Masyarakat harus belajar
Iming-iming ingin cepat kaya, ditambah dengan perilaku masyarakat yang "malas belajar dan suka ikut-ikutan" membuat penipuan semacam ini terus terjadi.
"FOMO (fear of missing out atau takut ketinggalan). Dengar temannya ikut, dia juga ikut masuk," ujar Rhenald.
Oleh sebab itu, Tongam dan Rhenald mengimbau masyarakat untuk memahami terlebih dahulu investasi apa yang mau dilakukan dan memperhatikan legalitasnya.
Izin setiap situs, kata Tongam, bisa dicari di situs kementerian terkait. Misalnya untuk perdagangan komoditas bisa ke Kementerian Perdagangan, jasa keuangan ke Kementerian Keuangan, dan koperasi ke Kementerian Koperasi dan UKM.
"Jangan sampai tak lihat legalitasnya.

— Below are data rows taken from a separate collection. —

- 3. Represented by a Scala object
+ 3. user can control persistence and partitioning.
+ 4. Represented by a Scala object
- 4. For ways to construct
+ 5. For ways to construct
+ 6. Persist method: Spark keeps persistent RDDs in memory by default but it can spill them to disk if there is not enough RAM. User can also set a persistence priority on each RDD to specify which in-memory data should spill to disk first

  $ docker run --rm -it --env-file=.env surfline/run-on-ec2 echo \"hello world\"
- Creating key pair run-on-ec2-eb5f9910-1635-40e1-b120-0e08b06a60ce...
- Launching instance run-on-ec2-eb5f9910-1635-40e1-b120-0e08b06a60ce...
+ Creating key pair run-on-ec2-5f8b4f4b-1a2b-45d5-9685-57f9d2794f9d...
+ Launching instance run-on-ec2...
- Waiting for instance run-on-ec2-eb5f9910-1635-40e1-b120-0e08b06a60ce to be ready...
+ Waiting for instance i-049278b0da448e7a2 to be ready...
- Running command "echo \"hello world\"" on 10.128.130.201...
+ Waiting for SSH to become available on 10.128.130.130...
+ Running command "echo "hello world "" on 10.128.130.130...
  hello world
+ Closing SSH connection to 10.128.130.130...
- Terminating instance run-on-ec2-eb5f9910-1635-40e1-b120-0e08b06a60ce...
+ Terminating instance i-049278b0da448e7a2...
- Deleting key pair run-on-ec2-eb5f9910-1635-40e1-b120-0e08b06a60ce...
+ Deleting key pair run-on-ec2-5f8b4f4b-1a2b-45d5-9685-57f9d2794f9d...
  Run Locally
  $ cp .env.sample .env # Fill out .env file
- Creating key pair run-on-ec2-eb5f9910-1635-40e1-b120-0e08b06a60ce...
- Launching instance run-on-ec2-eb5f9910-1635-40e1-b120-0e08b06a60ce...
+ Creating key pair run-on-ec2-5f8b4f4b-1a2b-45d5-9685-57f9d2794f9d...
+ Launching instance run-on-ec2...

Cek legalitasnya," kata Tongam.
Selain soal legalitas, masyarakat juga harus bisa menilai apakah investasi tersebut masuk akal atau tidak. Penawaran keuntungan fixed dan profit sharing dalam perdagangan seperti robotrading, kata dia, harus diwaspadai karena perdagangan bisa naik turun, tidak ada keuntungan yang fixed.
Oleh sebab itu, sebelum menginvestasikan uangnya, Rhenald meminta masyarakat menginvestasikan waktu untuk belajar, terutama soal "membaca risiko" dalam berinvestasi.
"Dari berbagai kejadian sejak 20 tahun yang lalu, itu menunjukkan masyarakat kita tidak mampu membaca risiko," kata Rhenald.
Di situlah peran otoritas dalam bidang keuangan dinilai diperlukan untuk mengedukasi masyarakat agar mereka bisa waspada.
Tongam mengatakan pihaknya telah melakukan edukasi investasi kepada masyarakat agar terhindar dari investasi ilegal, selain melakukan penindakan terhadap pelanggaran. SWI, kata Tongam, kerap melakukan edukasi melalui webinar, media, sampai jasa transportasi.
"Prinsip investasi itu learn before you earn," kata Rhenald.